The Independente Suites

Near Bairro Alto, Lisbon, Portugal Book from Book from £77 per night

Palácio living with shabby-vintage style in central Lisbon: sweeping city views and 2 modern Portuguese restaurants
Famously built on 7 hills, Lisbon’s streets are calf-achingly steep. The slog to The Independente is no exception - but, wow, the views when you get here! From the Insolito rooftop restaurant you’re eye-level with the Moorish castle on the hillside opposite, while below you Baixa and Chiado sprawl down to the River Tagus.

Spread across a pair of aristocratic old townhouses - one a former ambassadorial residence - the 22 suites have a bohemian grandeur: high ceilings and parquet floors furnished with eclectic, vintage finds.

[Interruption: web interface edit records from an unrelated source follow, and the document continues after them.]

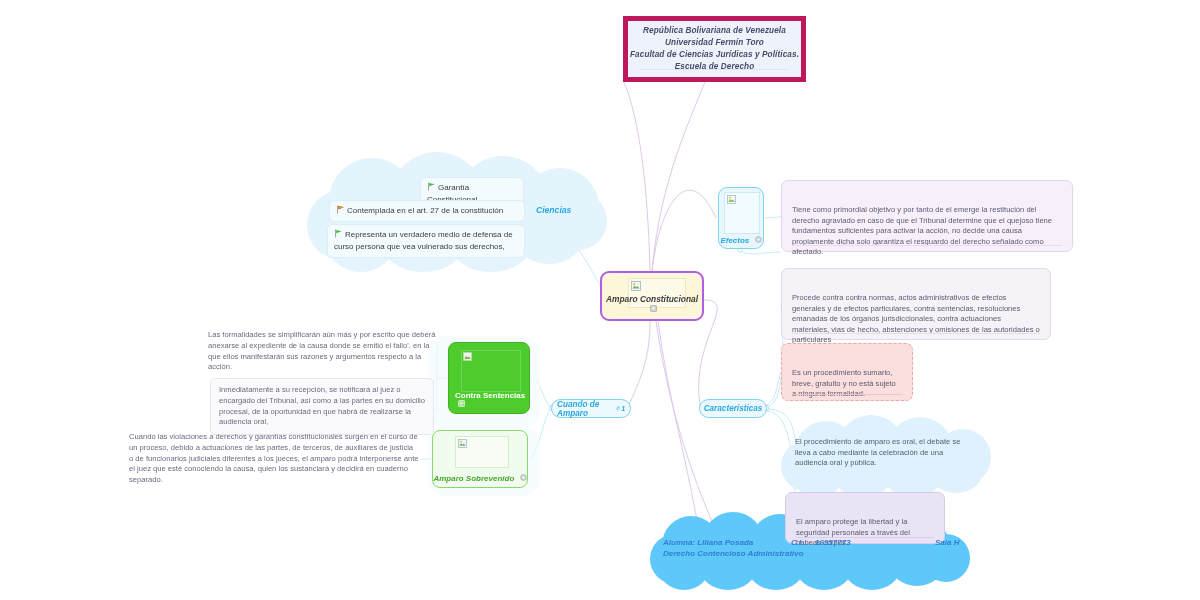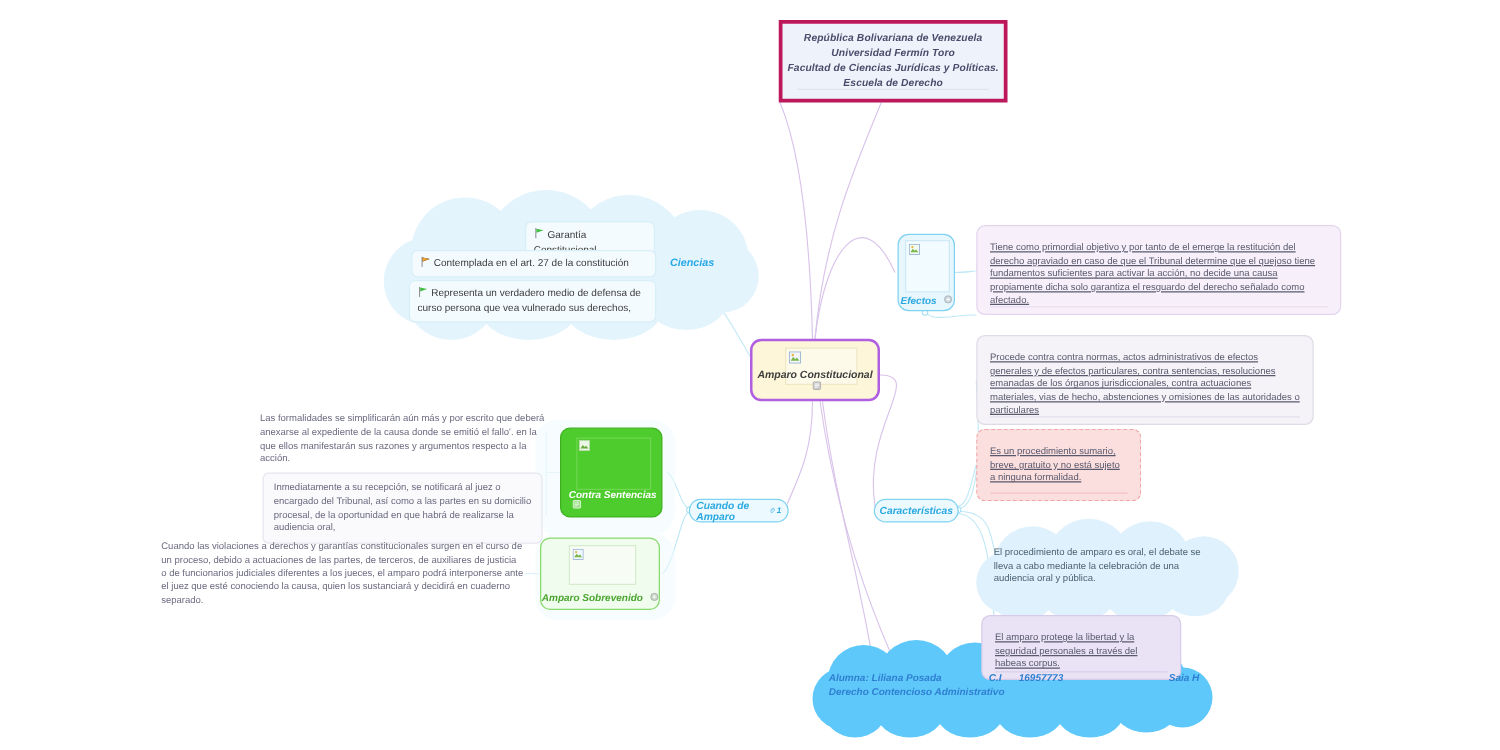"República Bolivariana de Venezuela" .header-box { border: 3px solid #be185d -> 5px solid #be185d }
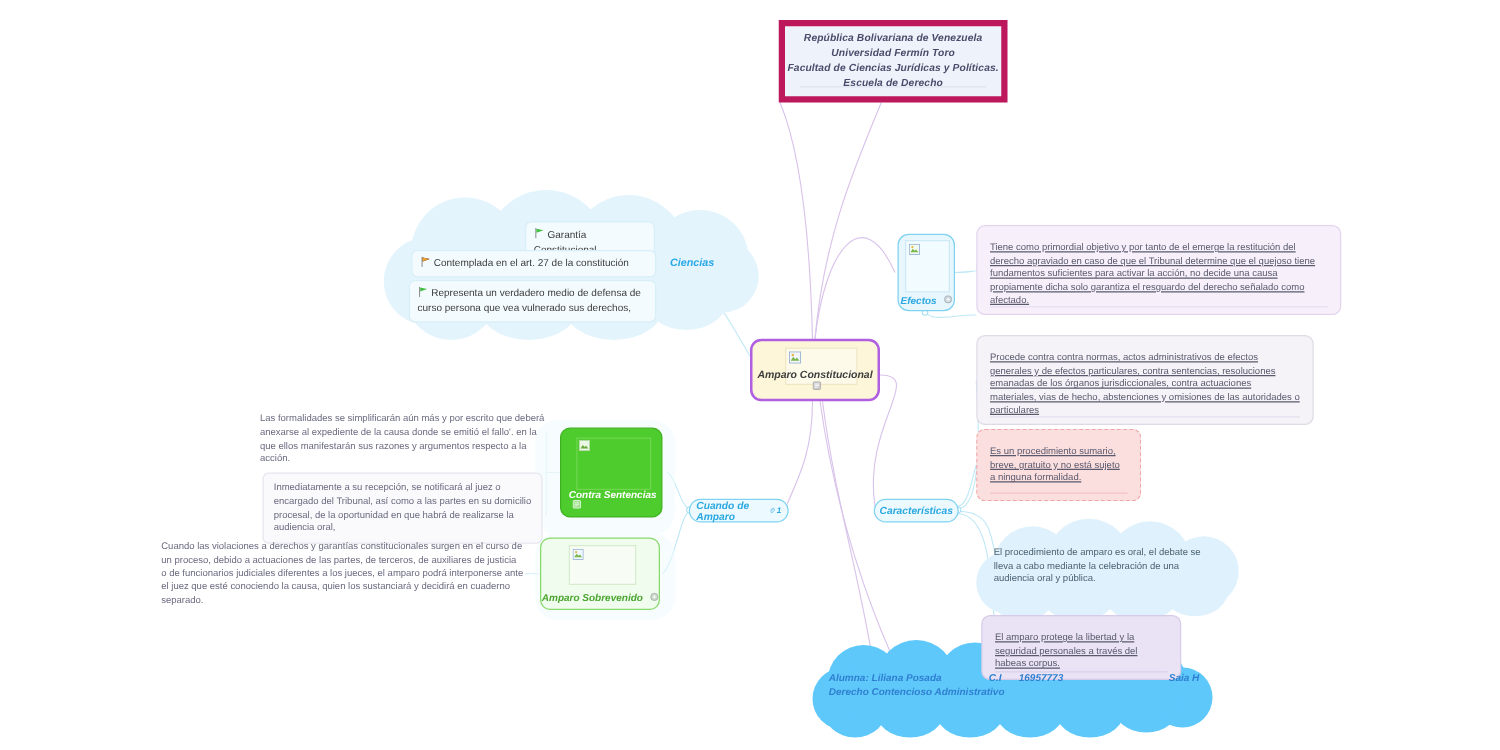"Tiene como primordial objetivo y" .tbox { padding: 12px 10px 10px 10px -> 24px 10px 10px 10px; text-decoration: underline -> none }
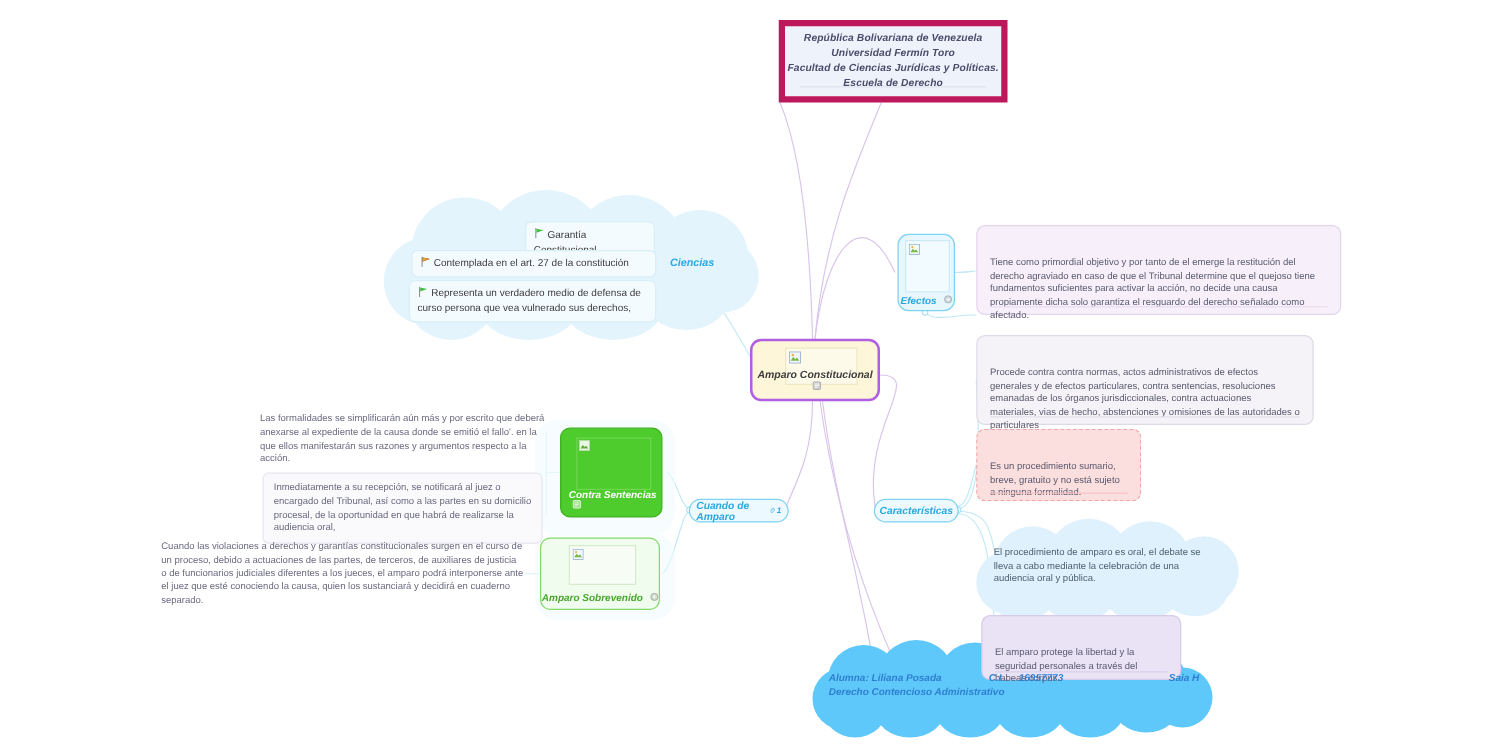"Contra Sentencias" .g-solid .lbl { font-style: italic -> none }
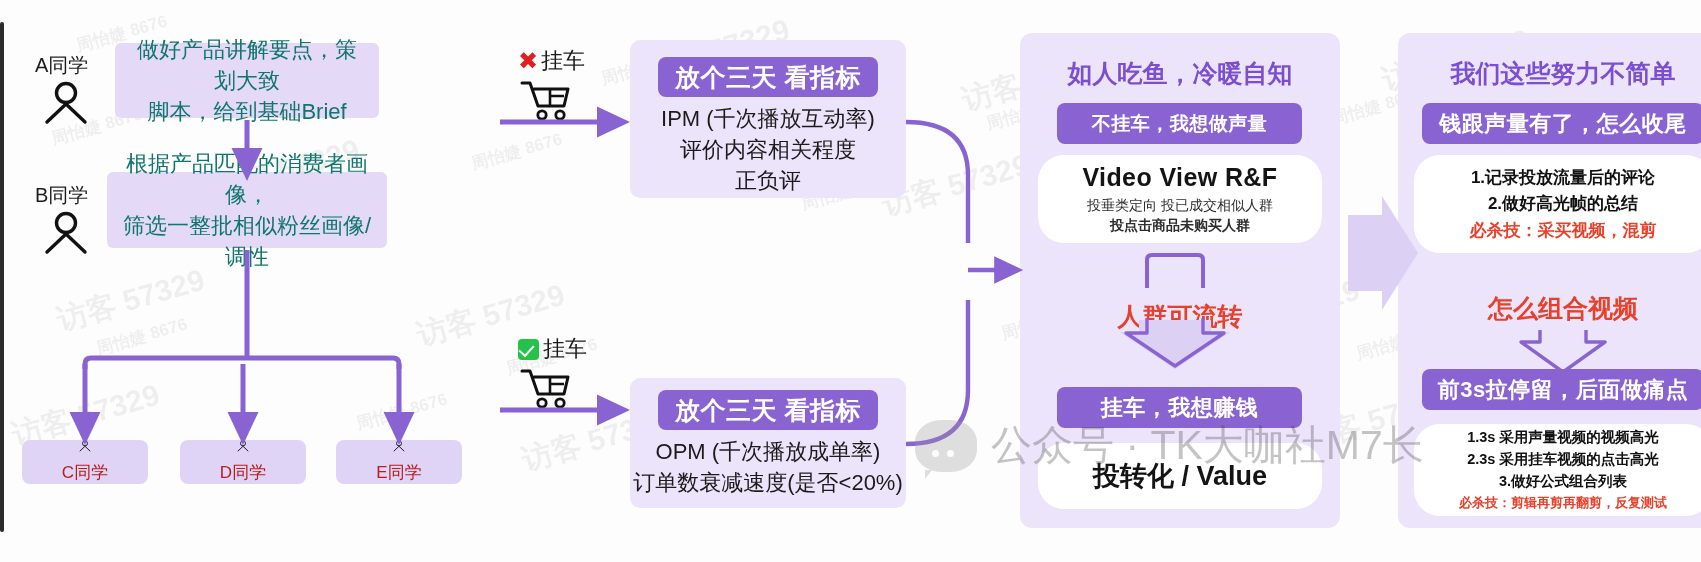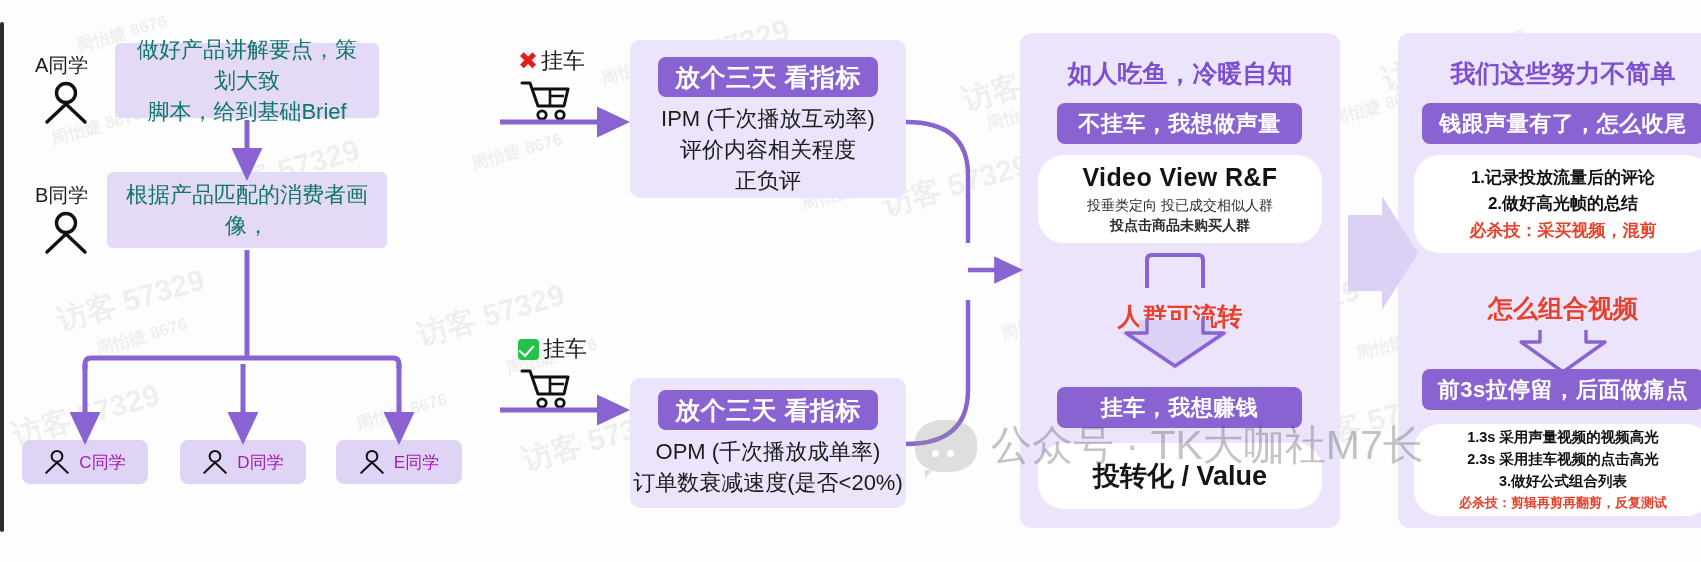"不挂车，我想做声量" div.pill { font-size: 22px -> 19px }
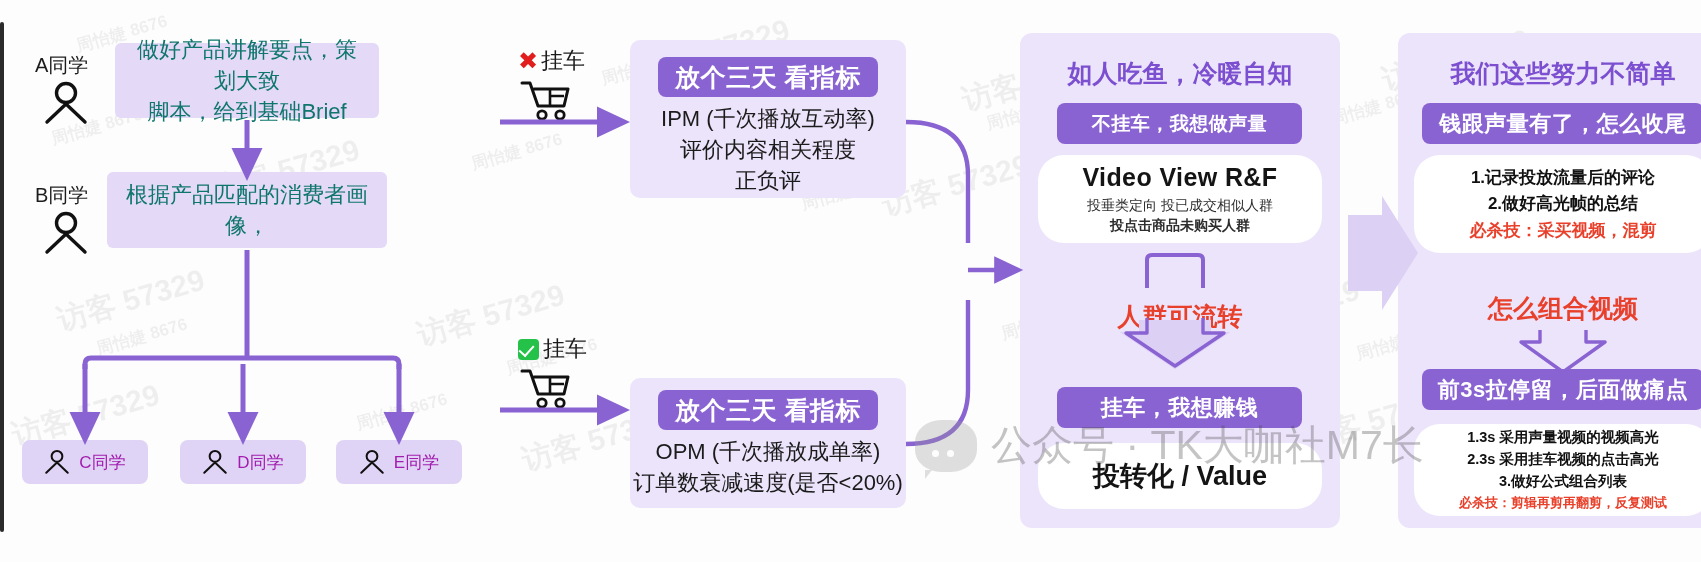"筛选一整批相似粉丝画像/调性" div { html: none -> <div>筛选一整批相似粉丝画像/调性</div> }
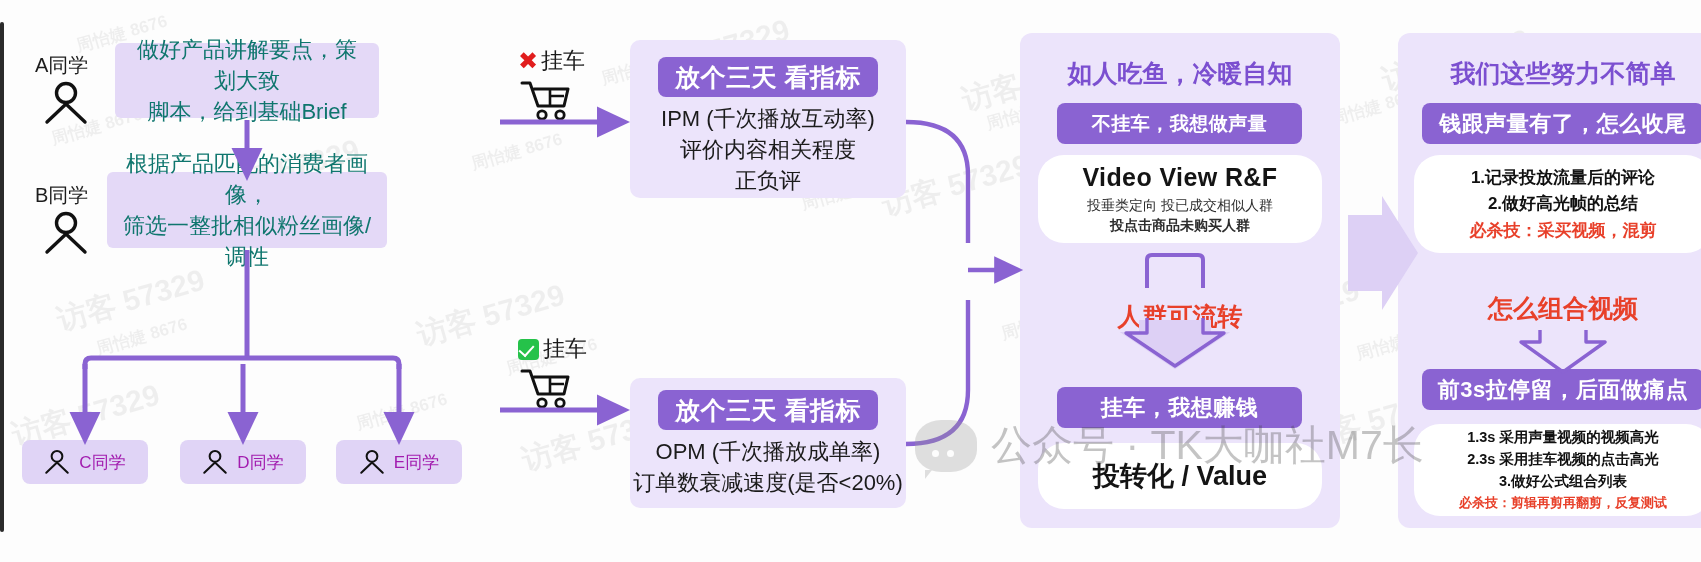"C同学" .stubox { color: #a21caf -> #b91c1c; flex-direction: none -> column }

In the common areas, a row of wooden tennis racquets hangs above a staircase, an old-fashioned washing machine sits beside reception, suitcases and antique typewriters are casually stacked in corners. Two tiny lifts with concertina metal gates - not for the claustrophobic - rattle up to the higher floors. It all adds to the laid-back, slightly lost-in-time vibe.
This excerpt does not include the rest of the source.